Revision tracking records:
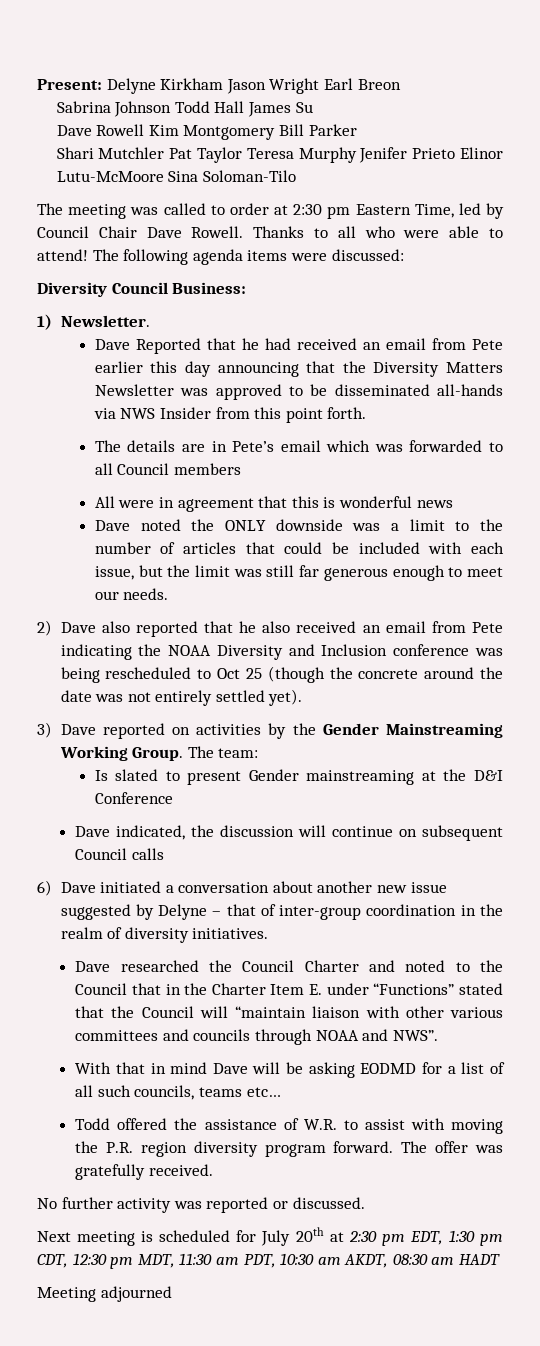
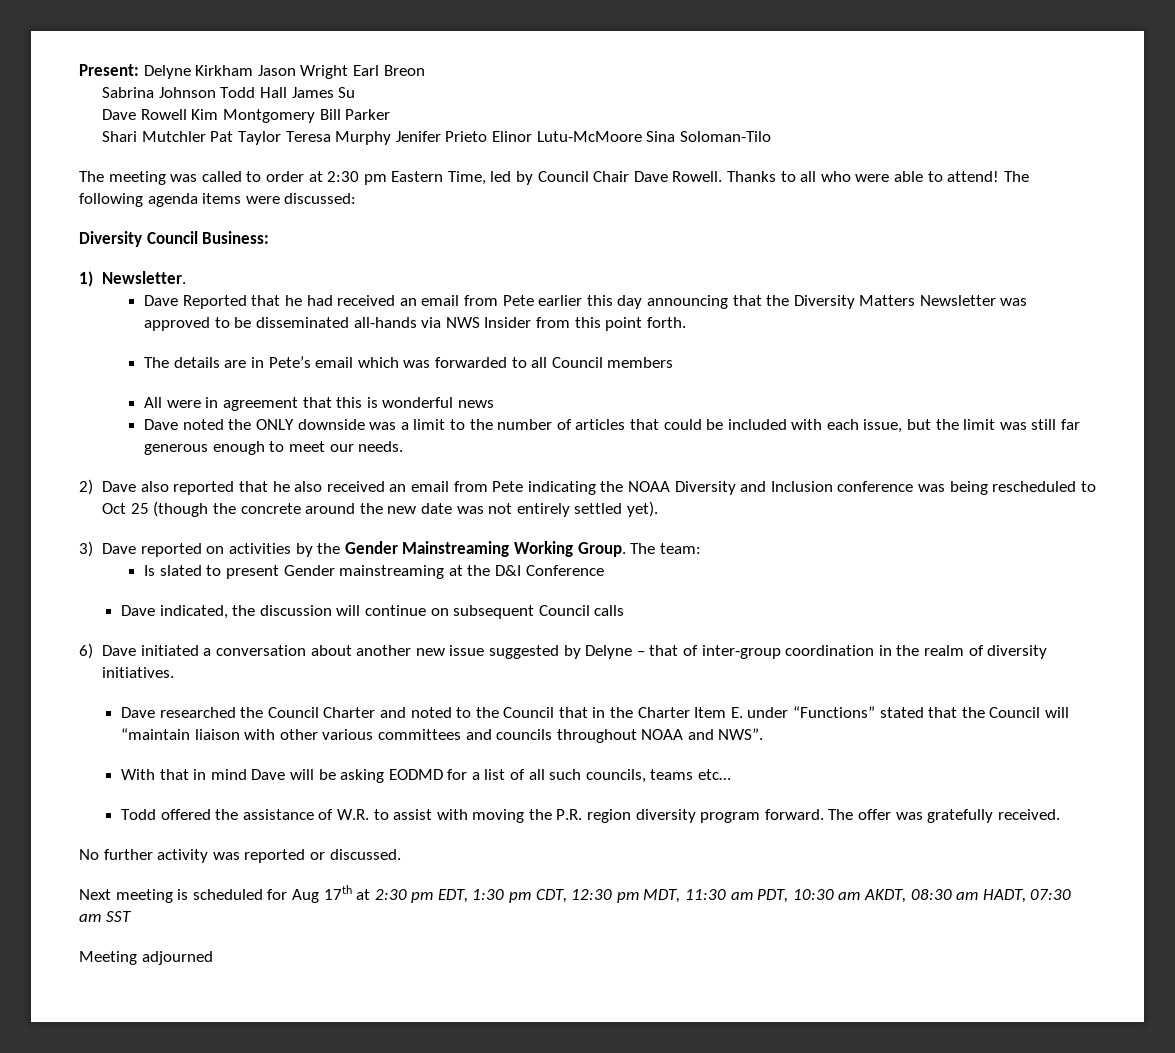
- 2) Dave also reported that he also received an email from Pete indicating the NOAA Diversity and Inclusion conference was being rescheduled to Oct 25 (though the concrete around the date was not entirely settled yet).
+ 2) Dave also reported that he also received an email from Pete indicating the NOAA Diversity and Inclusion conference was being rescheduled to Oct 25 (though the concrete around the new date was not entirely settled yet).
- Dave researched the Council Charter and noted to the Council that in the Charter Item E. under “Functions” stated that the Council will “maintain liaison with other various committees and councils through NOAA and NWS”.
+ Dave researched the Council Charter and noted to the Council that in the Charter Item E. under “Functions” stated that the Council will “maintain liaison with other various committees and councils throughout NOAA and NWS”.
- Next meeting is scheduled for July 20th at 2:30 pm EDT, 1:30 pm CDT, 12:30 pm MDT, 11:30 am PDT, 10:30 am AKDT, 08:30 am HADT
+ Next meeting is scheduled for Aug 17th at 2:30 pm EDT, 1:30 pm CDT, 12:30 pm MDT, 11:30 am PDT, 10:30 am AKDT, 08:30 am HADT, 07:30 am SST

## Task to complete
What lines in the data above contain the word "liaison"? Show them all.

## Reply
- Dave researched the Council Charter and noted to the Council that in the Charter Item E. under “Functions” stated that the Council will “maintain liaison with other various committees and councils through NOAA and NWS”.
+ Dave researched the Council Charter and noted to the Council that in the Charter Item E. under “Functions” stated that the Council will “maintain liaison with other various committees and councils throughout NOAA and NWS”.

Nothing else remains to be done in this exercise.